Может быть, потому что анты рядом, в северных княжествах сложился такой строй, я не знаю. А только южнее с крестьян по семь шкур драли. И услышать от них «боярин-батюшка» сложно. Здесь же знать и простолюдины держались друг за друга, иначе просто не выжить.
– А вот ты,
– Не знаю, – задумчиво ответил я. – Себя, наверно.
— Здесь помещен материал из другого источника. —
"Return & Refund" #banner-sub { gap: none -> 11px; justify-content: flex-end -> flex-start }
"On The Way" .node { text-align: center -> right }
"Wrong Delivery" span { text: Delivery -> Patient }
– Экие вы. – Мужик рассмеялся. – Как же ты себя найдешь, ежели все время в дороге? Чудной вы народ. Без роду, без племени. На рубаху свою, к примеру, глянь. По ней же не скажешь, кто сшил. Вот у меня – вышивка, как от дедов-прадедов заведено, покрой. На меня и в соседнем княжестве глянут – сразу поймут: из лужан. Только про девку твою, с мечом которая, сказать можно, что из корчевцев, из люда княжьего. А остальные – такие же бродяги, как ты.
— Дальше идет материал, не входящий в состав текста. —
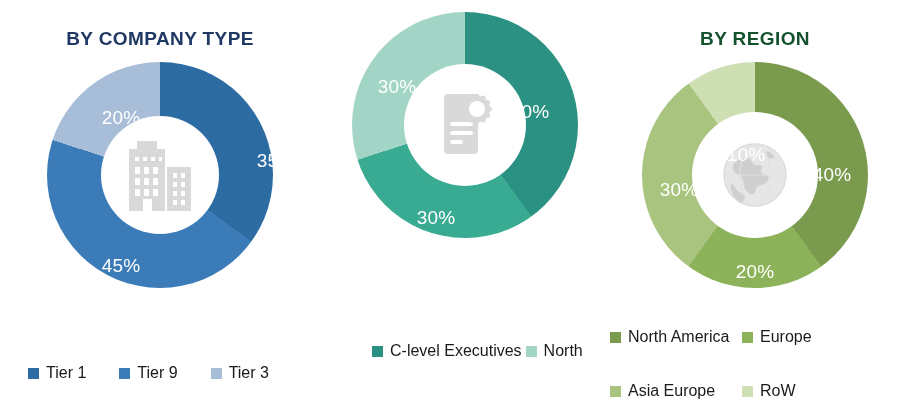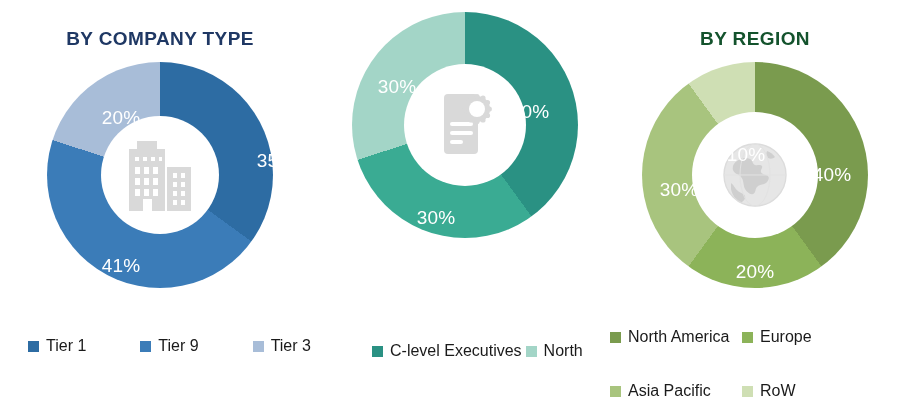"41%" div.pct { text: 41% -> 45% }
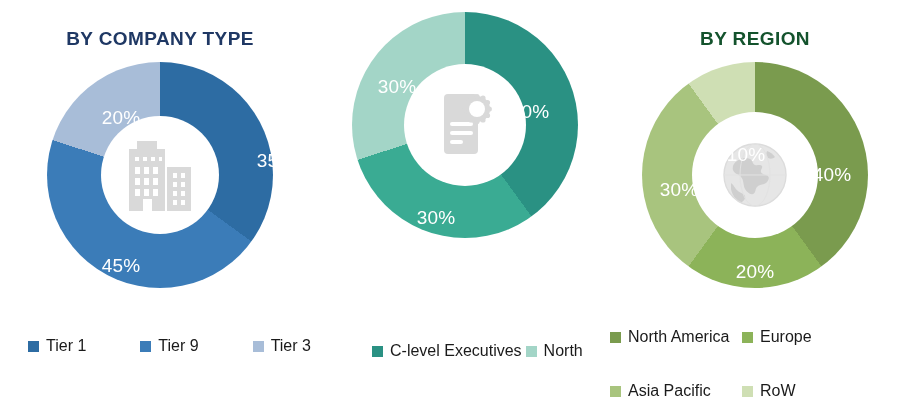"Tier 1" .legend-1 { gap: 54px -> 33px; top: 337px -> 364px }
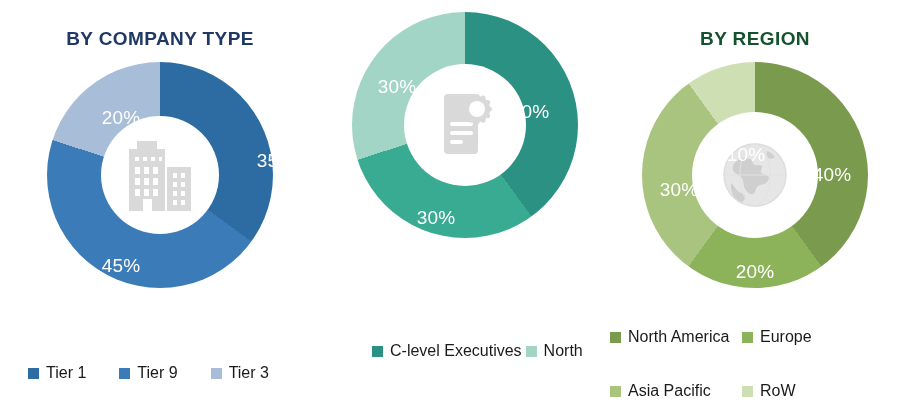"Asia Pacific" span.legend-label { text: Pacific -> Europe }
– Ежели на одном месте сидеть – тоже немного найдешь, – попробовал я возразить.
– Экий ты странный. А ежели бежать все время – лучше? Я когда топорище, к примеру, для топора выбираю, тожеть на одном месте не сижу. А только и не бегу мимо, словно гонит кто. Примерюсь, посмотрю, как в руке лежит, крепко ли дерево да хорошо ль остругано. А ты ж проходишь через города и веси, а ничего про них и не знаешь, потому как рассмотреть не удосуживаешься.
– Уж видел побольше твоего. И что надо – рассмотрел, что надо – узнал.
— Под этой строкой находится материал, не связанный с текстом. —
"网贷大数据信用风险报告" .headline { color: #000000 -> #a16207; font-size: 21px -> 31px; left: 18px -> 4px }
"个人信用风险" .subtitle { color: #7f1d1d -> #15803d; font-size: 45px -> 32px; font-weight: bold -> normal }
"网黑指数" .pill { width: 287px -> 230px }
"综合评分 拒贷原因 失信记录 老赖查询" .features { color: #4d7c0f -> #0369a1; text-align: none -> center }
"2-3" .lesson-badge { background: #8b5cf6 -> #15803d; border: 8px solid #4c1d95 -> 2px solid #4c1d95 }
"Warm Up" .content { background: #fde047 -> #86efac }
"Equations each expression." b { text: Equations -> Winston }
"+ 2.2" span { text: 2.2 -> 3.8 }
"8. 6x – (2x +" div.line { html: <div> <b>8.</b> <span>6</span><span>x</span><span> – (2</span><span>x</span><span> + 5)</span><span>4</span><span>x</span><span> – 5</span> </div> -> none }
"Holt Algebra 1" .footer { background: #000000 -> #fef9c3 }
– Да что ты знаешь? Вот у меня сейчас гостишь, а и не скажешь, сколько кур у меня, сколько коз да коров в хлеву, какой кус земли мне община дает, детишек сколько. Понятно, оно тебе и не надо. А знаешь, какие у нас озимые родятся, какие яровые? Сколько ягод девки мои собирают в лесу? И какие ягоды? Не знаешь, не ведаешь. А ведь себя искать – не топорище выбирать. Здесь к каждому месту посмотреть да притереться надобно, глянуть, каково тебе здесь. Может, ты сам гож в нашей деревне. А не остановишься, не присмотришься, опять завтра убежишь, словно гонит кто.
Бесполезный в общем-то разговор. Что может поведать мне этот крестьянин, которого и на свете не было, когда я встал на путь учения? А все-таки затронули его слова что-то во мне. Все уснули уже, только я по-прежнему сидел на лавке, думая, перебирая слова Угрюма, словно бусинки. И ведь это все – его правда. Ему не нужны города с их суетой и моя наука не нужна. Он погрузился глубоко в эту землю, словно бы корнями, могильными холмиками погостов, на которых упокоились его предки, избой, стоящей на древнем фундаменте, полем, которое пахал еще его отец и отец его отца. Да той же вышивкой, этаким отличительным знаком. Все это объединяет его с соседями, сплачивает в одну общину, сильную своей основательностью. Им не нужны перемены. И разве можно их в этом винить?
Я все-таки задремал. А проснулся до восхода солнца от криков во дворе:
– Да как у тебя это получается! Провались оно все!
– Нет, ну как есть бешеная! Терпение! Сколько раз повторять-то тебе?! Смотри и повторяй. Да не так! Медленно! Куда спешишь-то!
– Ждан, у тебя вообще костей нет! Как ты это делаешь?!
– Не психуй! Медленно. Терпение и еще раз терпение. Не спеши, смотри на меня и делай так же.
– Зануда!
– А ты бешеная! Ну как есть бешеная! Осторожнее! Тын-то в чем виноват?! Уймись, бешеная!